Embedded data objects, particularly in e-commerce contexts, can dramatically inflate HTML size. Sites that embed entire product catalogues as JSON for client-side rendering may include megabytes of data that users never see. This approach prioritises a specific technical architecture over crawlability, often without conscious recognition of the trade-off.

Excessive inline SVG usage contributes to bloat, particularly on pages with numerous icons or decorative elements. Whilst SVGs offer scalability and styling flexibility, embedding them directly in HTML means every page load includes the complete SVG markup. Referencing external SVG files or using sprite sheets provides the same visual result with significantly reduced HTML payload.

Unminified code remains surprisingly common, even on production sites. Whitespace, comments, and verbose variable names serve important purposes during development but offer no value in production. The cumulative impact of unminified HTML, CSS, and JavaScript can add hundreds of kilobytes to your file size – budget that could be allocated to actual content.

Having identified the common causes of bloated HTML files, let’s explore actionable strategies for optimising pages that approach the 2MB limit and ensuring they remain crawlable and indexable.

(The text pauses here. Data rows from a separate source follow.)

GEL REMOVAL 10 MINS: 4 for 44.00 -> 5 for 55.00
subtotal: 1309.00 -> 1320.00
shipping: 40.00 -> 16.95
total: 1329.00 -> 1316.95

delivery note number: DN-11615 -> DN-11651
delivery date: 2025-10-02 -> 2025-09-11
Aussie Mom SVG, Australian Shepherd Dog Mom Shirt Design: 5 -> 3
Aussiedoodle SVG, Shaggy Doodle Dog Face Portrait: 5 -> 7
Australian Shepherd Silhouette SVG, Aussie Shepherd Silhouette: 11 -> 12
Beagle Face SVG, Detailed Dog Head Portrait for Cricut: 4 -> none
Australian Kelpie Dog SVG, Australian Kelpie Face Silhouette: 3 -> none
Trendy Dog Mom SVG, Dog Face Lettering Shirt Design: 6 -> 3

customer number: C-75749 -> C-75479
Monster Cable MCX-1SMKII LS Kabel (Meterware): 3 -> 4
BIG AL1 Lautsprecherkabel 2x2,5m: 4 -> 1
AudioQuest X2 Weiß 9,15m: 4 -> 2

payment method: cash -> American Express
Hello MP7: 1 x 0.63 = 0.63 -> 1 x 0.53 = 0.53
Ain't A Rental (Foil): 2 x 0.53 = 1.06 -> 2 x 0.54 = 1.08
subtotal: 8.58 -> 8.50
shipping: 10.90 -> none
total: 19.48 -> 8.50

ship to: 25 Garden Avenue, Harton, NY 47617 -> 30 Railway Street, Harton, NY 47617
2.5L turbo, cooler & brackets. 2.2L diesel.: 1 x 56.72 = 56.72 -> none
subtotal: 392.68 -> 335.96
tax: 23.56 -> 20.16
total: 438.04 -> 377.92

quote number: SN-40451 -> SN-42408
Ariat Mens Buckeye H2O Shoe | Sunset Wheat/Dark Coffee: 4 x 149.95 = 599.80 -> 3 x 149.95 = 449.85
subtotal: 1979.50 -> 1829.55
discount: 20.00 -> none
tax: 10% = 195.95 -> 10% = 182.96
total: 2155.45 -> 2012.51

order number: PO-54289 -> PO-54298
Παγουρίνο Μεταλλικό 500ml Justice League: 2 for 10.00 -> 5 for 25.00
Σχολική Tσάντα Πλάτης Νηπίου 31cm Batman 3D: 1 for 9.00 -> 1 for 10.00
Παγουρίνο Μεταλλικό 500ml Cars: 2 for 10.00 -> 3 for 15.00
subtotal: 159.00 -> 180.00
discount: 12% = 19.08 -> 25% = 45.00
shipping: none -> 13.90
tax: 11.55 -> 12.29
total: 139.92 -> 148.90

Optimising pages that approach the 2MB limit

Externalising scripts and styles delivers immediate impact with minimal implementation complexity. Move inline CSS to external stylesheets and inline JavaScript to separate files. This not only reduces HTML file size but enables browser caching, improving performance for returning visitors. For most sites, this single change can recover hundreds of kilobytes of indexable space.

Code splitting transforms how JavaScript-heavy applications approach the file size challenge. Rather than delivering your entire application bundle in the initial load, split code into smaller chunks loaded on demand. Modern build tools like Webpack and Rollup make this relatively straightforward, allowing you to defer non-critical functionality until after the initial render. This keeps your initial HTML lean whilst maintaining full functionality.

Lazy loading defers the loading of below-the-fold content until users scroll to it. The loading=”lazy” attribute on images and iframes provides native browser support for this pattern. For more complex scenarios, Intersection Observer API enables sophisticated lazy loading strategies that balance user experience with initial payload size.

Audit your data URIs and replace them with external references. Whilst embedding small images as base64 strings can reduce HTTP requests, the encoded data is significantly larger than the original image and counts towards your HTML budget. External image references don’t contribute to HTML file size and benefit from browser caching.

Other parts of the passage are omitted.